Task statement: Scan the listing below and copy every line holding "transform".

#### Information shown

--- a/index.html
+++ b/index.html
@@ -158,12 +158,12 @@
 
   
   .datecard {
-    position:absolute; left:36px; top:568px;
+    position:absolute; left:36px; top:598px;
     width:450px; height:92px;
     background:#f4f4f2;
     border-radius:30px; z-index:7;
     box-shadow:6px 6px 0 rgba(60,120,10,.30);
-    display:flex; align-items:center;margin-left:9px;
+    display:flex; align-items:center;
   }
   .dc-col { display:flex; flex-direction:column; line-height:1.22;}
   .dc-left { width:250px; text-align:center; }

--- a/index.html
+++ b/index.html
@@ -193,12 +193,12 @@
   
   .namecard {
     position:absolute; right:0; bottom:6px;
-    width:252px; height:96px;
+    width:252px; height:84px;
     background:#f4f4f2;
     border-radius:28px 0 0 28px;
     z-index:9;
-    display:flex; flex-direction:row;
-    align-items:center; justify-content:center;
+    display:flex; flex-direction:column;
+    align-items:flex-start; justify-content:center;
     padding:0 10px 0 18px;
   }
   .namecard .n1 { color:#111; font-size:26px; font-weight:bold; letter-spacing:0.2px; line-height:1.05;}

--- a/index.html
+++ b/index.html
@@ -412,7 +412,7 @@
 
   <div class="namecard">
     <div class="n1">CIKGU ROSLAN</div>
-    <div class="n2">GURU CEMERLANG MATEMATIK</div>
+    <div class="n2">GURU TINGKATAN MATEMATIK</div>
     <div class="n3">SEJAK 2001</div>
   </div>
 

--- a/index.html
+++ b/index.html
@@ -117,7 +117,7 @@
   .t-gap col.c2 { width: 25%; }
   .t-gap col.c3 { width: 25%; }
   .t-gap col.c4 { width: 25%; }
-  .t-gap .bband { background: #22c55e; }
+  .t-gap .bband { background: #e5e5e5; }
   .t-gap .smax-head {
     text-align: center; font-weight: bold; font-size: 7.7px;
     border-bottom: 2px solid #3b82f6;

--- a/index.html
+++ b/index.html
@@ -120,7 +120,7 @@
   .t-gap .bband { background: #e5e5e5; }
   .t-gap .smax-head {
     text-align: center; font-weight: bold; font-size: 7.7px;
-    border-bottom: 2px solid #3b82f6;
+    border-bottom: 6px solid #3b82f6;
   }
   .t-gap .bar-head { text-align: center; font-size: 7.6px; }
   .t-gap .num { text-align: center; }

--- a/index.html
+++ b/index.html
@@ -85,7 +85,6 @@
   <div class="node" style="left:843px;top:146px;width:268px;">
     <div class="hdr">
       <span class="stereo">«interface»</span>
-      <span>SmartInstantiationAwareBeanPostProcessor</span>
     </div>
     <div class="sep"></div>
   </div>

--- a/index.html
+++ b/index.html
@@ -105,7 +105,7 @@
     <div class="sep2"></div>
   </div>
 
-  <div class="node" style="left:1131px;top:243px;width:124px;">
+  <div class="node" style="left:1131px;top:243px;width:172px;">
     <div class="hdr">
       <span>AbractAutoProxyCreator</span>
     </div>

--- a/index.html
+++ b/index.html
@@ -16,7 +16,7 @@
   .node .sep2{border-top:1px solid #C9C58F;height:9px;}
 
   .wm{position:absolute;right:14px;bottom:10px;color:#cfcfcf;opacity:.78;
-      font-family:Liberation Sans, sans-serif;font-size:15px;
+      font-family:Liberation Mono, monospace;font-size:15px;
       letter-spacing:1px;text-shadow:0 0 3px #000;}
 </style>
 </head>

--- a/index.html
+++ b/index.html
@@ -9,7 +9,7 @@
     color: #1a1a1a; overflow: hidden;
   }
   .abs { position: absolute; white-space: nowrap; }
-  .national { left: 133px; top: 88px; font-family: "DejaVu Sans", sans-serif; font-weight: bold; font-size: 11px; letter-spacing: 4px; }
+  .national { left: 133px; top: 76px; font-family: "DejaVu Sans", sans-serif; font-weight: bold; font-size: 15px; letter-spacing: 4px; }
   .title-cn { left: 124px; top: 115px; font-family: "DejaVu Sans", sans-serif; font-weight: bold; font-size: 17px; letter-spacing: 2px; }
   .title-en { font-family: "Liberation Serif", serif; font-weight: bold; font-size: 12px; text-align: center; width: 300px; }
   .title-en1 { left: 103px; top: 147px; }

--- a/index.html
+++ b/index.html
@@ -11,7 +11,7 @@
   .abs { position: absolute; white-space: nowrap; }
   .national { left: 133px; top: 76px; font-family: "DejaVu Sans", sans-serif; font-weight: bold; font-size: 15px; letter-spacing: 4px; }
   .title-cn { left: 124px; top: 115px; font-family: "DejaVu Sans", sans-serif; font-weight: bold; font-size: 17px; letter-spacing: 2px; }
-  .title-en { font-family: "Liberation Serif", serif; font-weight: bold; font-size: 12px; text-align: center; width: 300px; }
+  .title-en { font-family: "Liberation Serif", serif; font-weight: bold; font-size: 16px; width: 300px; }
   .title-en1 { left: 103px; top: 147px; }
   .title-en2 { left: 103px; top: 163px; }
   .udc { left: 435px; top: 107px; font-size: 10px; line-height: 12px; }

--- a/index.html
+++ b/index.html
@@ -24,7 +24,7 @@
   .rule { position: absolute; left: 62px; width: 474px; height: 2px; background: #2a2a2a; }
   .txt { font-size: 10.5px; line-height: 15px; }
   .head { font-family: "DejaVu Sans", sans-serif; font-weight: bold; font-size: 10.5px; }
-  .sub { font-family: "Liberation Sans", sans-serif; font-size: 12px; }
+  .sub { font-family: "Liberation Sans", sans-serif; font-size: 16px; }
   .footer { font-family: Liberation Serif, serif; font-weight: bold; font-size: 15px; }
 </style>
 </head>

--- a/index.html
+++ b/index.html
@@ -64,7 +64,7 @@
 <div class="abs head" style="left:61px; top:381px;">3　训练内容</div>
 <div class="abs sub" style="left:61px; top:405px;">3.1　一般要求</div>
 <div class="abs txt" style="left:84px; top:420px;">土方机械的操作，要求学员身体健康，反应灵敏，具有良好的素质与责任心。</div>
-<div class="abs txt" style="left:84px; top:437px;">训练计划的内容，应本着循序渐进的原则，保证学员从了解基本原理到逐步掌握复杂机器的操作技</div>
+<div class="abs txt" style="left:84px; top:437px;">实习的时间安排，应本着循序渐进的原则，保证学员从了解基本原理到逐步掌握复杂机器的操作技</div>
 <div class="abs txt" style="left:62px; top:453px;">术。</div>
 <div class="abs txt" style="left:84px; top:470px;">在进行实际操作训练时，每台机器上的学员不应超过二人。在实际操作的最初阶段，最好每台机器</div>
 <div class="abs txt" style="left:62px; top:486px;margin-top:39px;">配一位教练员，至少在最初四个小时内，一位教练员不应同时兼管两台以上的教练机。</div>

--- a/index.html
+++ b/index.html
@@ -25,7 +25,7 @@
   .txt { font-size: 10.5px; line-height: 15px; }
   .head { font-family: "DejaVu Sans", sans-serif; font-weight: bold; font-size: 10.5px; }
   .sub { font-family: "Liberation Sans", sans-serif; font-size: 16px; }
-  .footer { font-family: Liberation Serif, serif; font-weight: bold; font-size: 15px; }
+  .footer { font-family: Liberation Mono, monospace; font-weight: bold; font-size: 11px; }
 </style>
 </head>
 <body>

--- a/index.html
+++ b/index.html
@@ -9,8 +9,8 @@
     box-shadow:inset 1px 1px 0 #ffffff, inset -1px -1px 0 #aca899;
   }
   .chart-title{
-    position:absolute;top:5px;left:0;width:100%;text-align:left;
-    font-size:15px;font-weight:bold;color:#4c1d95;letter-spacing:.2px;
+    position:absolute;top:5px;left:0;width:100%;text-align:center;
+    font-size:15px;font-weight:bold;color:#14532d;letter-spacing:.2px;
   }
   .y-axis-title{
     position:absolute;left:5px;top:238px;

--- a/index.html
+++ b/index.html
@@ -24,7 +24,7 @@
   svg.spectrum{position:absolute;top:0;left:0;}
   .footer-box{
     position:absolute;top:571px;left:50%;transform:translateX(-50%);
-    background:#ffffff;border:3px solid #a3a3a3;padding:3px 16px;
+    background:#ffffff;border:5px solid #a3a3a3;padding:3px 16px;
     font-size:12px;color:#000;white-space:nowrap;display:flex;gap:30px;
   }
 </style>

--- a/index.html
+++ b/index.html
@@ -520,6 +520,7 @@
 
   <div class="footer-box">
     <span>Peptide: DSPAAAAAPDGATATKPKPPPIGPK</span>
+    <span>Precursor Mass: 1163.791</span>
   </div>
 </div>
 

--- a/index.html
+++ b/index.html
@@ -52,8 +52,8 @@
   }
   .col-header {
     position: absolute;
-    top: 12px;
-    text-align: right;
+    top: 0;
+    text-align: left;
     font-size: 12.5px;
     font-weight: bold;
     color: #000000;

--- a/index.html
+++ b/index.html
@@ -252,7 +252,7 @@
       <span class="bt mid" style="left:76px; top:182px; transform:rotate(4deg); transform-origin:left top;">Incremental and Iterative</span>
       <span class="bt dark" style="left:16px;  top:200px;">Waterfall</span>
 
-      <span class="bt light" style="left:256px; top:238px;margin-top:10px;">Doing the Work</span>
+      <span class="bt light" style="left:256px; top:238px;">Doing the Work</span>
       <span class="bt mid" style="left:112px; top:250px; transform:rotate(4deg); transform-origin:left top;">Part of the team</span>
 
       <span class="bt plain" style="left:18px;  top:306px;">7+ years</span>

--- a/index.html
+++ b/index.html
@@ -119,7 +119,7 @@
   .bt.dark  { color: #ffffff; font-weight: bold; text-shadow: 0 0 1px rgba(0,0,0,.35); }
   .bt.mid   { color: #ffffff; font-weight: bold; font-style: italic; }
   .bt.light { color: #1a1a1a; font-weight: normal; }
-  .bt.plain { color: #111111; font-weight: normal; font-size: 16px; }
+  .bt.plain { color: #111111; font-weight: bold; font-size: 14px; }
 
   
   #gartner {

########

Exercise answer:
     position:absolute;top:571px;left:50%;transform:translateX(-50%);
       <span class="bt mid" style="left:76px; top:182px; transform:rotate(4deg); transform-origin:left top;">Incremental and Iterative</span>
       <span class="bt mid" style="left:112px; top:250px; transform:rotate(4deg); transform-origin:left top;">Part of the team</span>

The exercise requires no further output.